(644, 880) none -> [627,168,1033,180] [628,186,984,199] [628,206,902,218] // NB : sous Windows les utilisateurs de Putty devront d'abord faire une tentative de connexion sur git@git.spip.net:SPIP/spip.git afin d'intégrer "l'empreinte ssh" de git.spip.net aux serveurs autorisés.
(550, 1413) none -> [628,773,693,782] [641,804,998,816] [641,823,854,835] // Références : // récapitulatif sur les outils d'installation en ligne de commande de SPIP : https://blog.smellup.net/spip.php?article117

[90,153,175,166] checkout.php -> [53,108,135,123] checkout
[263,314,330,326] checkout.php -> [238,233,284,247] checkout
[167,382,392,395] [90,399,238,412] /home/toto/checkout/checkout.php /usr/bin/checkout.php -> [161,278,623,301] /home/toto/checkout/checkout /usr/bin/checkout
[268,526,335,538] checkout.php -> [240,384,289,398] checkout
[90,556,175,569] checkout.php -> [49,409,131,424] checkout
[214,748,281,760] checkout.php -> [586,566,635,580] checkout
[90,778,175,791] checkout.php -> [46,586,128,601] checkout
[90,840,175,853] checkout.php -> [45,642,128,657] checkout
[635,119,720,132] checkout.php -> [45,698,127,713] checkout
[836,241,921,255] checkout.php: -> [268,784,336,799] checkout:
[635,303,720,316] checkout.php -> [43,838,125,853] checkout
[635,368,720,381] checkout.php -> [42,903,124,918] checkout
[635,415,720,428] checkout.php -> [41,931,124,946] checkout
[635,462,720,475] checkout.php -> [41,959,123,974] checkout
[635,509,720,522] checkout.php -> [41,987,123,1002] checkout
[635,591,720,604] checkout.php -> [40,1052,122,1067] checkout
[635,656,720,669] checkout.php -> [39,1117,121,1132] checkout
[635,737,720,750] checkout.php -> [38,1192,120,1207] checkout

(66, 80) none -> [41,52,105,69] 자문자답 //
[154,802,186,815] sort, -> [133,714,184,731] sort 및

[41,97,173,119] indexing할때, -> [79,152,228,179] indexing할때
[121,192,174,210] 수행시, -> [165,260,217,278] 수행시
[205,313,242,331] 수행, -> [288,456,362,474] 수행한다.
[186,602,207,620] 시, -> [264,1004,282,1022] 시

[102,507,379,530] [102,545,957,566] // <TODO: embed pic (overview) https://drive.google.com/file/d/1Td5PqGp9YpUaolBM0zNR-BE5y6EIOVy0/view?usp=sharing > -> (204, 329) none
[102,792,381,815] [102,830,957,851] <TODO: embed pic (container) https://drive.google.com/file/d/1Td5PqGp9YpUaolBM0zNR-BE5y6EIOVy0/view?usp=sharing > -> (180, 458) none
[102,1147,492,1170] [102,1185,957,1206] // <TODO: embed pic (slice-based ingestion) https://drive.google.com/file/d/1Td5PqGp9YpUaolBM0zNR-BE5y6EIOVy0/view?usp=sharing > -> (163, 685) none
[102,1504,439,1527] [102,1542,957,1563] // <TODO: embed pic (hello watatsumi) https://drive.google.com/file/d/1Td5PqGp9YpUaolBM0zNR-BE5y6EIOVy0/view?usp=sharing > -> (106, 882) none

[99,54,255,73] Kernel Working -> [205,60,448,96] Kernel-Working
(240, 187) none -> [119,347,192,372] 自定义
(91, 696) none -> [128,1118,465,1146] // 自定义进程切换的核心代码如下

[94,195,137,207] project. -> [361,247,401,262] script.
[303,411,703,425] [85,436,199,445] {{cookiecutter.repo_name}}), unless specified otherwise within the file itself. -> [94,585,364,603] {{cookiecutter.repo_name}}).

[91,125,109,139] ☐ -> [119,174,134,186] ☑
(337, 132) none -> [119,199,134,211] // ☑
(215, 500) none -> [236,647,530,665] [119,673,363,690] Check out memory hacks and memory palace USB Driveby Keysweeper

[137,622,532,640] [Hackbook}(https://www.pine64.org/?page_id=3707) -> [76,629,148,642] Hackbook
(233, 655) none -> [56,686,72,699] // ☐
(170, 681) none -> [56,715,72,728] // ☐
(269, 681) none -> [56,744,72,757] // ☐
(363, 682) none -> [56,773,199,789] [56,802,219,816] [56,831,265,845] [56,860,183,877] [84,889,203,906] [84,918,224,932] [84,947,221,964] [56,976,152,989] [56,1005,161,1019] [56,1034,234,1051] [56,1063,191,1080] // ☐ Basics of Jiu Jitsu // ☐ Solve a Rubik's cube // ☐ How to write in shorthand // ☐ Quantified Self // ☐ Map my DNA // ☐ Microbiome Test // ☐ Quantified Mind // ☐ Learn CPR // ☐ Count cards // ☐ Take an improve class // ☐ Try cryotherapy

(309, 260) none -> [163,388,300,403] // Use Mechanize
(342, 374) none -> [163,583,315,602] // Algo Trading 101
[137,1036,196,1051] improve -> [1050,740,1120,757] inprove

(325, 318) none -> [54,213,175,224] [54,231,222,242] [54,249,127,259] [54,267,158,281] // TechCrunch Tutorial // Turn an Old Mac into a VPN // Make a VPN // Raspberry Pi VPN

++++++++

Copy the records above. Keep every word as it is.

(644, 880) none -> [627,168,1033,180] [628,186,984,199] [628,206,902,218] // NB : sous Windows les utilisateurs de Putty devront d'abord faire une tentative de connexion sur git@git.spip.net:SPIP/spip.git afin d'intégrer "l'empreinte ssh" de git.spip.net aux serveurs autorisés.
(550, 1413) none -> [628,773,693,782] [641,804,998,816] [641,823,854,835] // Références : // récapitulatif sur les outils d'installation en ligne de commande de SPIP : https://blog.smellup.net/spip.php?article117

[90,153,175,166] checkout.php -> [53,108,135,123] checkout
[263,314,330,326] checkout.php -> [238,233,284,247] checkout
[167,382,392,395] [90,399,238,412] /home/toto/checkout/checkout.php /usr/bin/checkout.php -> [161,278,623,301] /home/toto/checkout/checkout /usr/bin/checkout
[268,526,335,538] checkout.php -> [240,384,289,398] checkout
[90,556,175,569] checkout.php -> [49,409,131,424] checkout
[214,748,281,760] checkout.php -> [586,566,635,580] checkout
[90,778,175,791] checkout.php -> [46,586,128,601] checkout
[90,840,175,853] checkout.php -> [45,642,128,657] checkout
[635,119,720,132] checkout.php -> [45,698,127,713] checkout
[836,241,921,255] checkout.php: -> [268,784,336,799] checkout:
[635,303,720,316] checkout.php -> [43,838,125,853] checkout
[635,368,720,381] checkout.php -> [42,903,124,918] checkout
[635,415,720,428] checkout.php -> [41,931,124,946] checkout
[635,462,720,475] checkout.php -> [41,959,123,974] checkout
[635,509,720,522] checkout.php -> [41,987,123,1002] checkout
[635,591,720,604] checkout.php -> [40,1052,122,1067] checkout
[635,656,720,669] checkout.php -> [39,1117,121,1132] checkout
[635,737,720,750] checkout.php -> [38,1192,120,1207] checkout

(66, 80) none -> [41,52,105,69] 자문자답 //
[154,802,186,815] sort, -> [133,714,184,731] sort 및

[41,97,173,119] indexing할때, -> [79,152,228,179] indexing할때
[121,192,174,210] 수행시, -> [165,260,217,278] 수행시
[205,313,242,331] 수행, -> [288,456,362,474] 수행한다.
[186,602,207,620] 시, -> [264,1004,282,1022] 시

[102,507,379,530] [102,545,957,566] // <TODO: embed pic (overview) https://drive.google.com/file/d/1Td5PqGp9YpUaolBM0zNR-BE5y6EIOVy0/view?usp=sharing > -> (204, 329) none
[102,792,381,815] [102,830,957,851] <TODO: embed pic (container) https://drive.google.com/file/d/1Td5PqGp9YpUaolBM0zNR-BE5y6EIOVy0/view?usp=sharing > -> (180, 458) none
[102,1147,492,1170] [102,1185,957,1206] // <TODO: embed pic (slice-based ingestion) https://drive.google.com/file/d/1Td5PqGp9YpUaolBM0zNR-BE5y6EIOVy0/view?usp=sharing > -> (163, 685) none
[102,1504,439,1527] [102,1542,957,1563] // <TODO: embed pic (hello watatsumi) https://drive.google.com/file/d/1Td5PqGp9YpUaolBM0zNR-BE5y6EIOVy0/view?usp=sharing > -> (106, 882) none

[99,54,255,73] Kernel Working -> [205,60,448,96] Kernel-Working
(240, 187) none -> [119,347,192,372] 自定义
(91, 696) none -> [128,1118,465,1146] // 自定义进程切换的核心代码如下

[94,195,137,207] project. -> [361,247,401,262] script.
[303,411,703,425] [85,436,199,445] {{cookiecutter.repo_name}}), unless specified otherwise within the file itself. -> [94,585,364,603] {{cookiecutter.repo_name}}).

[91,125,109,139] ☐ -> [119,174,134,186] ☑
(337, 132) none -> [119,199,134,211] // ☑
(215, 500) none -> [236,647,530,665] [119,673,363,690] Check out memory hacks and memory palace USB Driveby Keysweeper

[137,622,532,640] [Hackbook}(https://www.pine64.org/?page_id=3707) -> [76,629,148,642] Hackbook
(233, 655) none -> [56,686,72,699] // ☐
(170, 681) none -> [56,715,72,728] // ☐
(269, 681) none -> [56,744,72,757] // ☐
(363, 682) none -> [56,773,199,789] [56,802,219,816] [56,831,265,845] [56,860,183,877] [84,889,203,906] [84,918,224,932] [84,947,221,964] [56,976,152,989] [56,1005,161,1019] [56,1034,234,1051] [56,1063,191,1080] // ☐ Basics of Jiu Jitsu // ☐ Solve a Rubik's cube // ☐ How to write in shorthand // ☐ Quantified Self // ☐ Map my DNA // ☐ Microbiome Test // ☐ Quantified Mind // ☐ Learn CPR // ☐ Count cards // ☐ Take an improve class // ☐ Try cryotherapy

(309, 260) none -> [163,388,300,403] // Use Mechanize
(342, 374) none -> [163,583,315,602] // Algo Trading 101
[137,1036,196,1051] improve -> [1050,740,1120,757] inprove

(325, 318) none -> [54,213,175,224] [54,231,222,242] [54,249,127,259] [54,267,158,281] // TechCrunch Tutorial // Turn an Old Mac into a VPN // Make a VPN // Raspberry Pi VPN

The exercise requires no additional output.